• EXERCISE PROMPT
Please copy out the records that follow exactly as they stand.

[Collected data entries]
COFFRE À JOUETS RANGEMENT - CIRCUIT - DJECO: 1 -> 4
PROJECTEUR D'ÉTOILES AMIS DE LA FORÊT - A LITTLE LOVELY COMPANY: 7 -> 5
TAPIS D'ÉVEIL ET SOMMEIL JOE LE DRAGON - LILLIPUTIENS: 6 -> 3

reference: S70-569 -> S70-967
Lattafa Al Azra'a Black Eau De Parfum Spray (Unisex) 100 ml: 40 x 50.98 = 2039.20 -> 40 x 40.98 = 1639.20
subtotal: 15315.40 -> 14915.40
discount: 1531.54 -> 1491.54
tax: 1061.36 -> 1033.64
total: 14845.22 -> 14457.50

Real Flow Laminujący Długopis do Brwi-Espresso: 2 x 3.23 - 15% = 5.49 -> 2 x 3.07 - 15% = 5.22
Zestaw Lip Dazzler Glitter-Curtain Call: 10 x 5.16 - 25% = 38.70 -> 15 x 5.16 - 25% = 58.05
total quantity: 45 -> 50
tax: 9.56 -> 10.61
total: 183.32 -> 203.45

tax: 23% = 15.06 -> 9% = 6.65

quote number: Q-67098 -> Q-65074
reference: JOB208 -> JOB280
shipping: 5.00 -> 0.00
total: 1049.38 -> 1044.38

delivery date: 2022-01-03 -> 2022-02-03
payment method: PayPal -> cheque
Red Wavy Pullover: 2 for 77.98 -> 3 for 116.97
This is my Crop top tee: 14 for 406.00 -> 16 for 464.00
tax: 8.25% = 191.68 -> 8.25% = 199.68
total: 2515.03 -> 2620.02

• TASK SOLUTION
COFFRE À JOUETS RANGEMENT - CIRCUIT - DJECO: 1 -> 4
PROJECTEUR D'ÉTOILES AMIS DE LA FORÊT - A LITTLE LOVELY COMPANY: 7 -> 5
TAPIS D'ÉVEIL ET SOMMEIL JOE LE DRAGON - LILLIPUTIENS: 6 -> 3

reference: S70-569 -> S70-967
Lattafa Al Azra'a Black Eau De Parfum Spray (Unisex) 100 ml: 40 x 50.98 = 2039.20 -> 40 x 40.98 = 1639.20
subtotal: 15315.40 -> 14915.40
discount: 1531.54 -> 1491.54
tax: 1061.36 -> 1033.64
total: 14845.22 -> 14457.50

Real Flow Laminujący Długopis do Brwi-Espresso: 2 x 3.23 - 15% = 5.49 -> 2 x 3.07 - 15% = 5.22
Zestaw Lip Dazzler Glitter-Curtain Call: 10 x 5.16 - 25% = 38.70 -> 15 x 5.16 - 25% = 58.05
total quantity: 45 -> 50
tax: 9.56 -> 10.61
total: 183.32 -> 203.45

tax: 23% = 15.06 -> 9% = 6.65

quote number: Q-67098 -> Q-65074
reference: JOB208 -> JOB280
shipping: 5.00 -> 0.00
total: 1049.38 -> 1044.38

delivery date: 2022-01-03 -> 2022-02-03
payment method: PayPal -> cheque
Red Wavy Pullover: 2 for 77.98 -> 3 for 116.97
This is my Crop top tee: 14 for 406.00 -> 16 for 464.00
tax: 8.25% = 191.68 -> 8.25% = 199.68
total: 2515.03 -> 2620.02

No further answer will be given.